• We are sorry, but NCBI web applications do not support your browser and may not function properly. More information
Logo of hhmipaAbout Author manuscriptsSubmit a manuscriptHHMI Howard Hughes Medical Institute; Author Manuscript; Accepted for publication in peer reviewed journal
Science. Author manuscript; available in PMC Nov 30, 2008.
Published in final edited form as:
PMCID: PMC2443785
HHMIMSID: HHMIMS51376

MeCP2, a Key Contributor to Neurological Disease, Activates and Represses Transcription

Abstract

Mutations in the gene encoding the transcriptional repressor methyl-CpG binding protein 2 (MeCP2) cause the neurodevelopmental disorder Rett syndrome. Loss of function as well as increased dosage of MECP2 gene cause a host of neuropsychiatric disorders. To explore the molecular mechanism(s) underlying these disorders, we examined gene expression patterns in the hypothalamus of mice that either lack or overexpress MeCP2. In both models, MeCP2 dysfunction induced changes in the expression levels of thousands of genes, but surprisingly the majority of genes (~85%) appeared to be activated by MeCP2. We selected six genes and confirmed that MeCP2 binds to their promoters. Furthermore, we showed that MeCP2 associates with the transcriptional activator CREB1 at the promoter of an activated target but not a repressed target. These studies suggest that MeCP2 regulates the expression of a wide range of genes in the hypothalamus and that it can function as both an activator and repressor of transcription.

Rett syndrome (RTT, MIM 312750) is a progressive neurodevelopmental disorder caused by mutations in the X-linked gene encoding methyl-CpG binding protein 2 (MeCP2) (1). RTT patients appear to develop normally up to the first year of age after which they lose any acquired speech and replace purposeful hand use with stereotypies. MECP2 mutations also result in a host of neurobehavioral abnormalities, ranging from mild learning disabilities to autism, X-linked mental retardation, and infantile encephalopathy. Interestingly, an increase in MECP2 dosage is equally detrimental to the nervous system: duplications spanning the MECP2 locus cause features overlapping with those of RTT and related neurological disorders (2).

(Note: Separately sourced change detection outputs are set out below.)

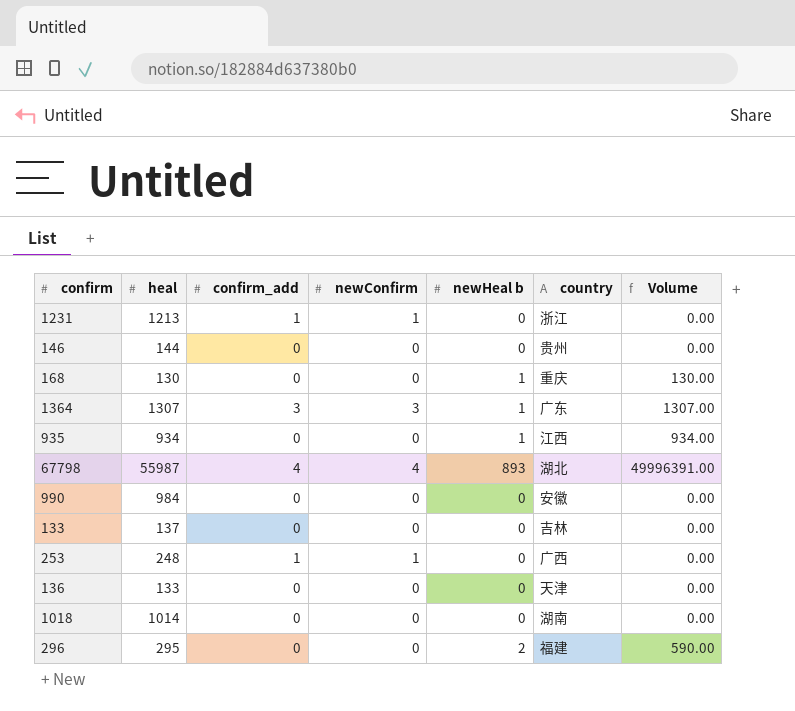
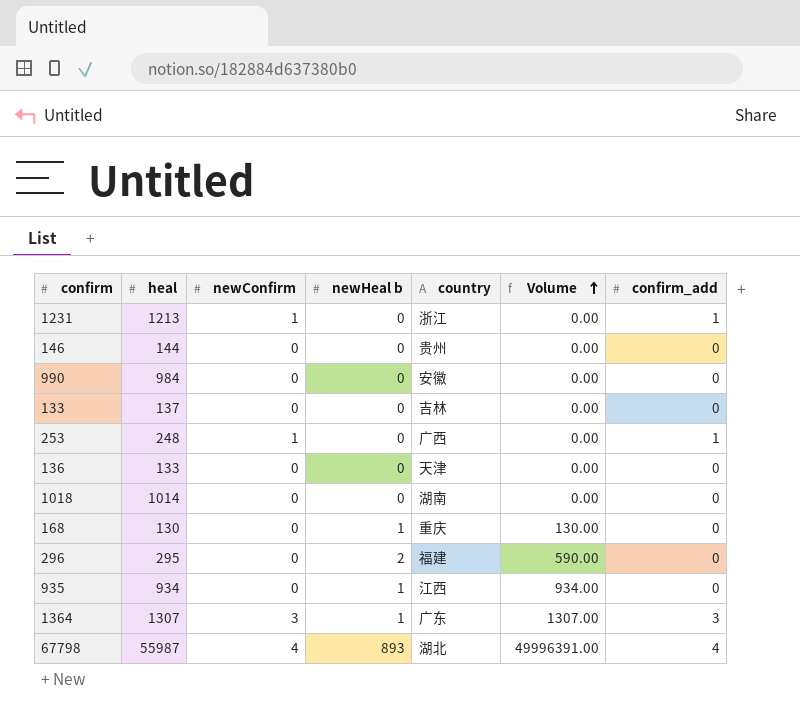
row order: none -> Volume ascending
column confirm_add | position: 3 -> 7

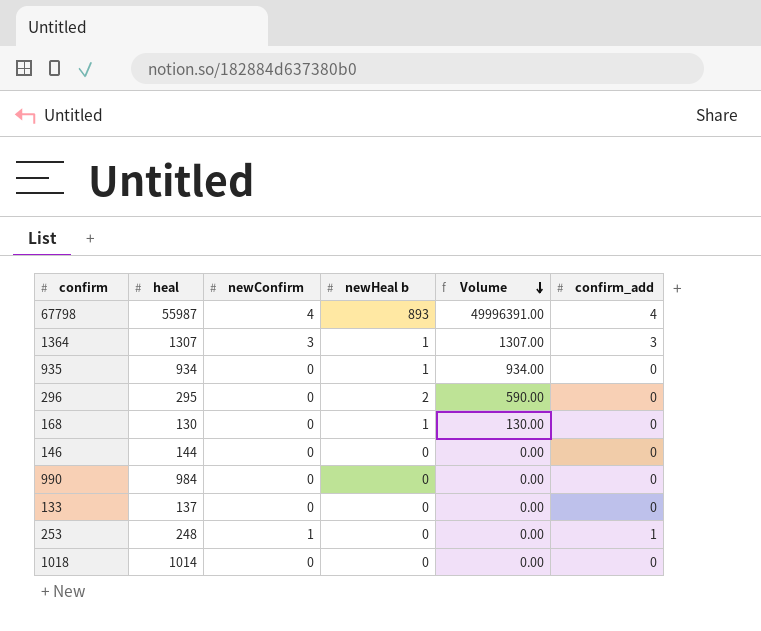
row order: Volume ascending -> Volume descending
column country | position: 5 -> none
row 1231: 1213 | 1 | 0 | 浙江 | 0.00 | 1 -> none
row 136: 133 | 0 | 0 | 天津 | 0.00 | 0 -> none

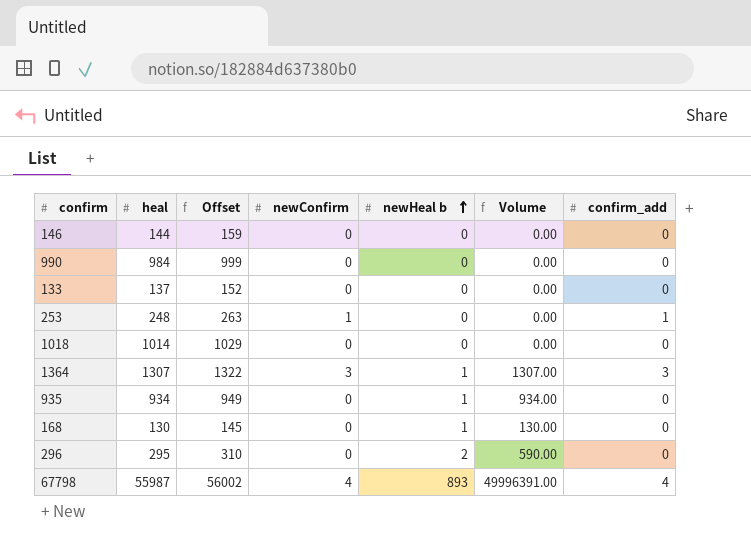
row order: Volume descending -> newHeal b ascending
column Offset | formula: none -> [heal] + 15

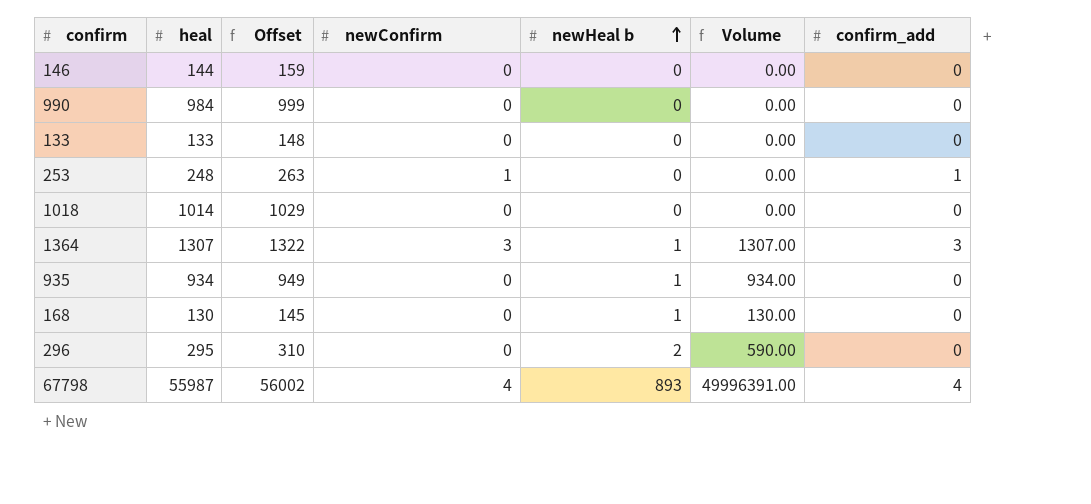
133 | heal: 137 -> 133
133 | Offset: 152 -> 148

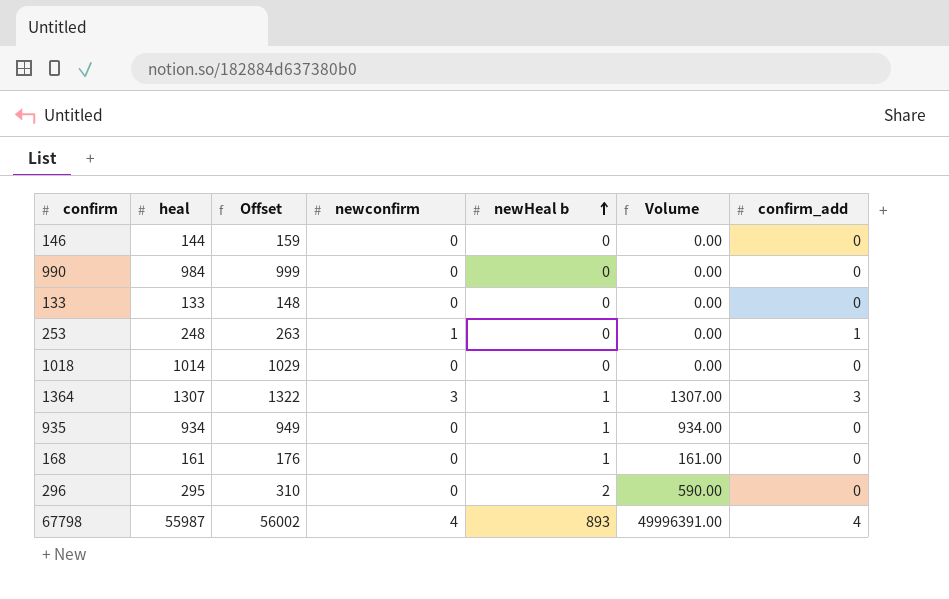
column name: newConfirm -> newconfirm
168 | heal: 130 -> 161
168 | Offset: 145 -> 176
168 | Volume: 130.00 -> 161.00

MeCP2 aberrations in mice also result in a neurological phenotype. Mecp2-null mice appear normal until 6 weeks (wks) of age when they develop severe neurological dysfunction resulting in premature death by 12 wks of age (3). Mice that overexpress MECP2 under the control of its endogenous promoter (MECP2-Tg) display neurological features similar to the human MECP2 duplication syndrome (4). MeCP2 is believed to function as a transcriptional repressor by binding to methylated CpG dinucleotides and recruiting corepressors and chromatin remodeling proteins (5, 6). Loss of MeCP2 and doubling of MECP2 dosage in mice have opposing effects on excitatory synapse numbers (7), suggesting that similar target genes may be affected in the two mouse models, but in opposite directions. We reasoned that analysis of gene expression profiles in MECP2-Tg and Mecp2-null mice might shed light on the molecular mechanism underlying the MECP2 duplication syndrome, reveal whether this disorder shares downstream molecular pathways with RTT, and possibly distinguish primary versus secondary gene targets of MeCP2. If the MECP2 duplication syndrome is caused by loss or partial loss of normal MeCP2 function (due to sequestration of MeCP2 binding partners because of excess MeCP2), then the gene expression profiles are expected to go in the same direction. However, if the mechanism is due to gain of function, owing to increased MeCP2 activity, then the same primary target genes would be misregulated in opposite directions in MECP2-Tg versus Mecp2-null mice, and the secondary target genes would be specific to each mouse model.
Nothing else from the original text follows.